• [EXERCISE AIM]
Using the records below, filter out every line that lacks "Ceylon" and copy the rest.

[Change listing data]
/---

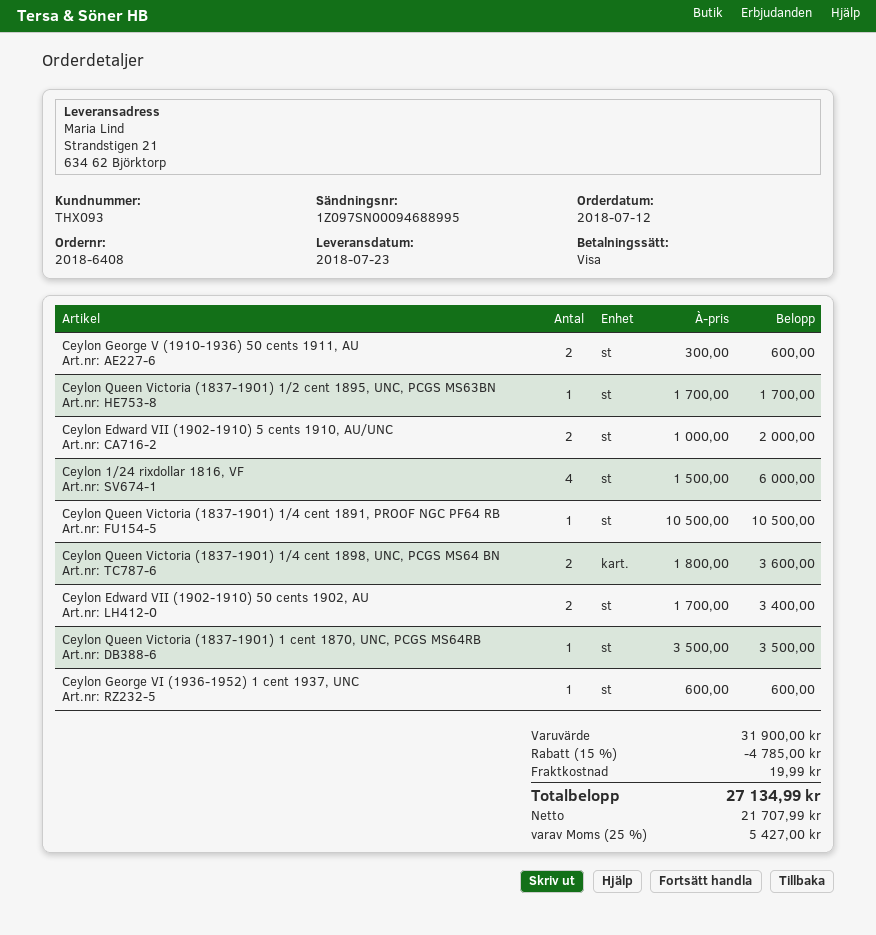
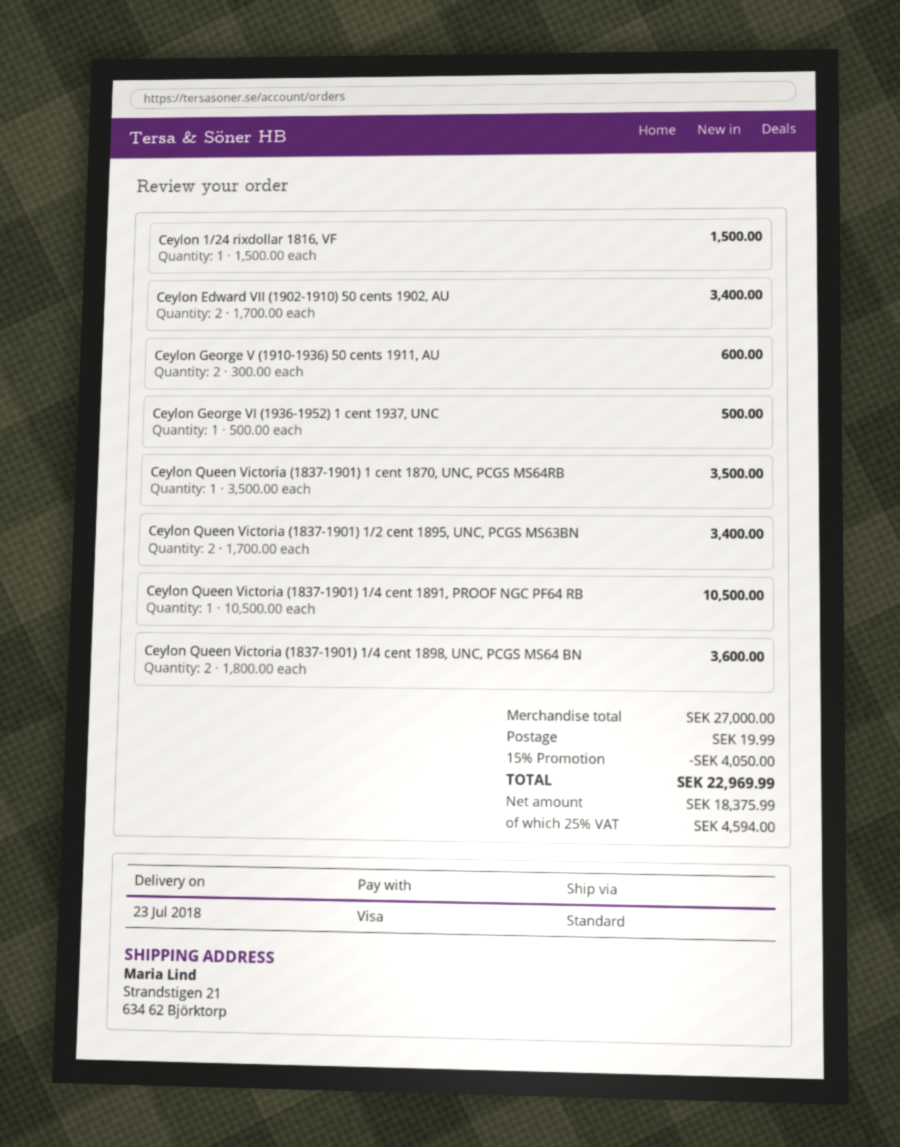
Ceylon Queen Victoria (1837-1901) 1/2 cent 1895, UNC, PCGS MS63BN: 1 x 1700.00 = 1700.00 -> 2 x 1700.00 = 3400.00
Ceylon Edward VII (1902-1910) 5 cents 1910, AU/UNC: 2 x 1000.00 = 2000.00 -> none
Ceylon 1/24 rixdollar 1816, VF: 4 x 1500.00 = 6000.00 -> 1 x 1500.00 = 1500.00
Ceylon George VI (1936-1952) 1 cent 1937, UNC: 1 x 600.00 = 600.00 -> 1 x 500.00 = 500.00
subtotal: 31900.00 -> 27000.00
discount: 15% = 4785.00 -> 15% = 4050.00
net: 21707.99 -> 18375.99
tax: 25% = 5427.00 -> 25% = 4594.00
total: 27134.99 -> 22969.99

\---

• [SOLUTION BELOW]
Ceylon Queen Victoria (1837-1901) 1/2 cent 1895, UNC, PCGS MS63BN: 1 x 1700.00 = 1700.00 -> 2 x 1700.00 = 3400.00
Ceylon Edward VII (1902-1910) 5 cents 1910, AU/UNC: 2 x 1000.00 = 2000.00 -> none
Ceylon 1/24 rixdollar 1816, VF: 4 x 1500.00 = 6000.00 -> 1 x 1500.00 = 1500.00
Ceylon George VI (1936-1952) 1 cent 1937, UNC: 1 x 600.00 = 600.00 -> 1 x 500.00 = 500.00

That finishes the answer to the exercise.